Seorang di antara mereka yang telah melantak tiga botol bir dan sejak tadi bertingkah norak menggoda penyanyi di panggung, angkat bicara. "Ah, itu ide bagus, kawan. Kalian tahu, zaman sekarang kuburan sudah banyak digusur. Di bangun perumahan, pertokoan, atau pabrik. Padahal tiap hari ada saja yang mati. Nah, kalau giliran kita tiba, mau dikubur dimana? Kalian mau dikubur berdiri atau dilarung ke laut?!" Zorta mesem dalam hati. Meski menceracau, tapi kata-katanya barusan membuat mereka yang duduk mengepung meja itu terdiam.

* * *

Time goes on. Zorta telah disibukkan dengan urusan dinasnya. Ia tak lagi risau memikirkan liang lahat. Tiap hari ada saja masalah yang menguras tenaga dan pikirannya. Rapat-rapat melelahkan, mempertahankan posisinya agar tak digeser lawan politik, study tour ke kota lain, kongkow di cafe atau karaoke dengan alasan entertaint untuk mendapatkan proyek miliaran, dan, tentu saja, mengurus wanita simpanannya yang makin rewel menuntut itu itu.

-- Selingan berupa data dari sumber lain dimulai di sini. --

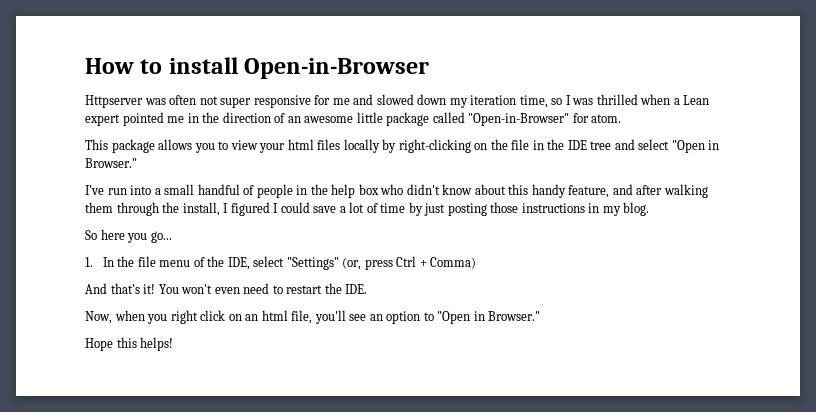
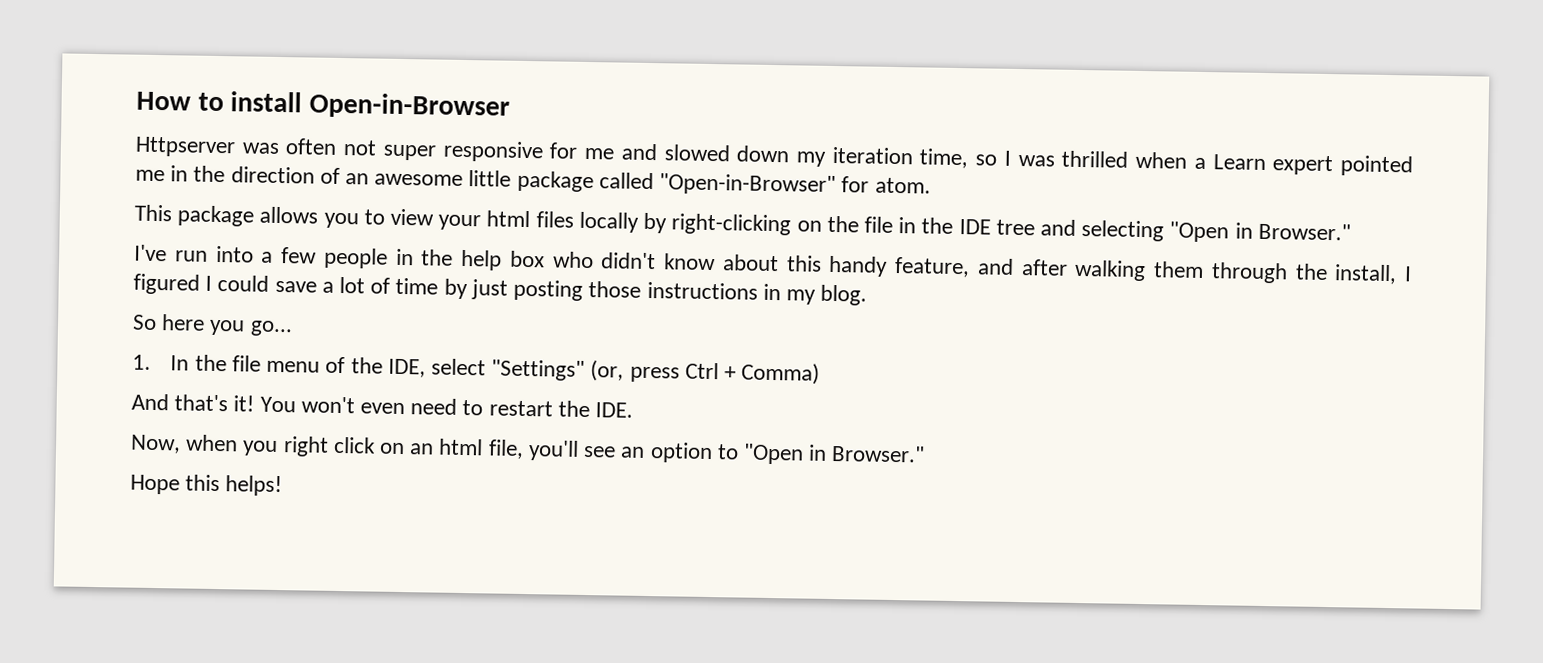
[683,95,710,105] Lean -> [1212,154,1266,170] Learn
[638,139,670,150] select -> [1081,220,1165,242] selecting
[164,184,255,195] small handful of -> [281,247,317,264] few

Zorta terhenyak ketika sebuah kabar duka singgah di telinganya. Jam delapan malam, ia ditelepon seorang pejabat yang mengabarkan bahwa putranya baru saja meninggal. Zorta kembali teringat keinginannya yang lama terlupakan. Malam itu juga ia langsung menuju rumah rekannya. Zorta menyopir sendirian. Sepanjang jalan, bayangan tentang liang lahat bangkit kembali.

Kegelisahan makin kentara setibanya Zorta di tempat tujuan. Ia nampak linglung dan serba salah. Setelah mengucapkan belasungkawa pada rekannya, ia bersandar di salah satu kursi. Jika ada pejabat yang datang, ia tak banyak bicara. Hanya bersalaman sambil tersenyum kikuk, lalu kembali duduk. Tak juga dipedulikannya bisik-bisik yang mengatakan bahwa anak rekannya itu meninggal karena over dosis narkoba, tapi demi menutup aib, keluarganya beralasan meninggal karena sakit lever.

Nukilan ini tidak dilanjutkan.